Monday, May 21, 2012

Dear Babies,

“Mom, you are a crazy stalker,” you will probably say when you read this.

In some circles, yes, obsessing over a woman you never met but saw once at a zoo four years ago would qualify someone as such, but here me out:

The summer of 2009 was a tough one. We were in this spiral of fertility treatments, cycles of hope and then bad news and then, what? You want us to do what now the next round? Wait what happened? Why? I need to do what? Okay, and that costs how much? My heart didn’t hurt all the time, only when I exhaled. Your father was on-call as the resident magician, whipping into his bag of tricks to keep my mind off things and  help us stay positive. He even managed to wrangle a smile or two. He truly is gifted.

It was Labor Day weekend and I looked like a heroin addict. During treatments you go for these daily blood tests and because my veins are thin and “not good,” as I was told (thanks! even my veins suck!), my arms were permanently bruised. Paired with the purple circles on the tops of my thighs from injections, I was not up for the beach and seeing everyone else not looking like they’d been pelted by baseballs, another reminder of how  not normal I am.

“Come on, we’re going to the zoo,” your dad said…

(He truly is the best.)

It was there where I spied a blonde woman about my age, wearing a dress that I had, a maroon bubble jersey dress from Anthropologie. She was there with her husband and her baby whom she was pushing in a stroller. She had these sunglasses on the top of her head, her blonde hair in a low pony.

I saw this family everywhere. At Tiger Mountain. Madagascar. The Reptile House (which your father refuses to go in, don’t worry, I’ll take you).

At the food court I saw them parked under a tree. I watched them like I had just watched the gorillas. They were smiling. Laughing. Each drinking a draft beer.

By that point, your father had to acknowledge my stalking. “That will be us one day, babe, I promise.”

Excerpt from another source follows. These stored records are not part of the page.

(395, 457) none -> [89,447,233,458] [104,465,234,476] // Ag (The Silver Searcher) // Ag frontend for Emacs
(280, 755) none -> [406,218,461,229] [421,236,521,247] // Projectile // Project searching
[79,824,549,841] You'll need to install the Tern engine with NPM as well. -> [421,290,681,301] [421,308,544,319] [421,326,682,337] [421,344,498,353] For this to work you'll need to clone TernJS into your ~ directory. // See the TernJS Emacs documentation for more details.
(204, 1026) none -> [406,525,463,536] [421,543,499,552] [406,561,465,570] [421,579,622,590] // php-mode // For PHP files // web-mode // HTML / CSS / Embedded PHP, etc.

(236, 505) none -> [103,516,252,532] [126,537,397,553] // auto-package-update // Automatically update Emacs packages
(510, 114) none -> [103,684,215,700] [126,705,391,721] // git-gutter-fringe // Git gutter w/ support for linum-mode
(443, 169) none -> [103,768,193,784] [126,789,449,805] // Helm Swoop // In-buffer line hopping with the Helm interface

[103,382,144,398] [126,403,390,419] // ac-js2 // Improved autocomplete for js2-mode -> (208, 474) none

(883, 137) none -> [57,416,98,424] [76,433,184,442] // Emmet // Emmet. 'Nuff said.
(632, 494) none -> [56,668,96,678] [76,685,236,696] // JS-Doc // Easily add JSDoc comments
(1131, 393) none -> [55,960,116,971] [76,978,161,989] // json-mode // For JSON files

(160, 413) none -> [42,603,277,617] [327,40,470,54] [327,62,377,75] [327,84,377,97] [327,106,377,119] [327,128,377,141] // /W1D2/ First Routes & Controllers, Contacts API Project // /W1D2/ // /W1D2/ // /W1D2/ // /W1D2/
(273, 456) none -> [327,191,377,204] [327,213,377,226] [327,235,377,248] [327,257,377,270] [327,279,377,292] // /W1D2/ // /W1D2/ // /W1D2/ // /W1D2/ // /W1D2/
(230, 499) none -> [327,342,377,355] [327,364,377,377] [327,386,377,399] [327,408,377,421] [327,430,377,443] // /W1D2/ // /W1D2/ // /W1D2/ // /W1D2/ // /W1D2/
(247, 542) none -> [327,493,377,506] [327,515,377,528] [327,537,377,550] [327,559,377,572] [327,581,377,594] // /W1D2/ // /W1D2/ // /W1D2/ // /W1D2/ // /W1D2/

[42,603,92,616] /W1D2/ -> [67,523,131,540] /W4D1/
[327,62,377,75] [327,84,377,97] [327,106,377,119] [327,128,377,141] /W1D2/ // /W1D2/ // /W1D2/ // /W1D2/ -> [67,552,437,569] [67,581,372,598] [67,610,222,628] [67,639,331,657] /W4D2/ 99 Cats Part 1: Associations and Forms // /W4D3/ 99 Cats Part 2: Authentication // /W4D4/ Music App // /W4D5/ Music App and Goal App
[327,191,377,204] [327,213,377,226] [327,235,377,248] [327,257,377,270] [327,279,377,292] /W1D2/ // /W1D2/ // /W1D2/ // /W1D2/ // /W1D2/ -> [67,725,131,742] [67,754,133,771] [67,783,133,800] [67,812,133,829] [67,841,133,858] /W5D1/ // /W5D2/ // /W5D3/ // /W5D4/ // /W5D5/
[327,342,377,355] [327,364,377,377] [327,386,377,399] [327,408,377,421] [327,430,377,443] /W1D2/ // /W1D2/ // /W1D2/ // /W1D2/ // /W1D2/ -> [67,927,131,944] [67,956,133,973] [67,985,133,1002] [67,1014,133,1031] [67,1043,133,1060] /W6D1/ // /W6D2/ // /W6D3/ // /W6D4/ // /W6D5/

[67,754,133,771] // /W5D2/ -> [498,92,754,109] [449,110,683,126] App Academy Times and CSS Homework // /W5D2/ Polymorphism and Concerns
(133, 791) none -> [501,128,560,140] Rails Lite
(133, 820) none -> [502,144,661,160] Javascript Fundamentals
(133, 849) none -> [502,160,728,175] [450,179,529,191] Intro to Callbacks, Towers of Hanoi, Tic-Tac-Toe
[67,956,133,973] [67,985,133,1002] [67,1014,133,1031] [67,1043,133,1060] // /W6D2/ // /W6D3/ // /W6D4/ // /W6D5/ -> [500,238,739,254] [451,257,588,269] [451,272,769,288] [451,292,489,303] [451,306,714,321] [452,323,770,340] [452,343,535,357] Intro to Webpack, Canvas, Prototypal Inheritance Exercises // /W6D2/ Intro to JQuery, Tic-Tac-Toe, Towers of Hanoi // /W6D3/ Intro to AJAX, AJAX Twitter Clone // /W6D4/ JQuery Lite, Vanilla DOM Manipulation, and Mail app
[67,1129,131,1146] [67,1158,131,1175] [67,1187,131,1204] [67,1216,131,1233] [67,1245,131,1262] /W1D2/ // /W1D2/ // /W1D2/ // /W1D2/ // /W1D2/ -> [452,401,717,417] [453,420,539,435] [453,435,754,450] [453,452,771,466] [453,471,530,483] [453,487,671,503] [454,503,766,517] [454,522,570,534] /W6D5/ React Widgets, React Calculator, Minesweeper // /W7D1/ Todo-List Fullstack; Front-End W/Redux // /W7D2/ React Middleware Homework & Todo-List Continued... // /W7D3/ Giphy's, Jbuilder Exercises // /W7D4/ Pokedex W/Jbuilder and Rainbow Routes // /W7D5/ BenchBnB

…You may have heard me say this the past eighteen months, “I want to go the zoo and have a beer, like that woman.”

Well now you know why.

And yesterday, we did it.

We took you guys to the Bronx Zoo and your dad bought me that beer. We cheersed on a metal bench underneath a tree.

“We did it, babe.”

“We did it.”

And I drank my beer slowly, taking it all in. I did not want to leave that bench. I did not want to leave that zoo. There, in that moment, in those gated walls, I had everything I wanted. I was that woman. And it felt so good.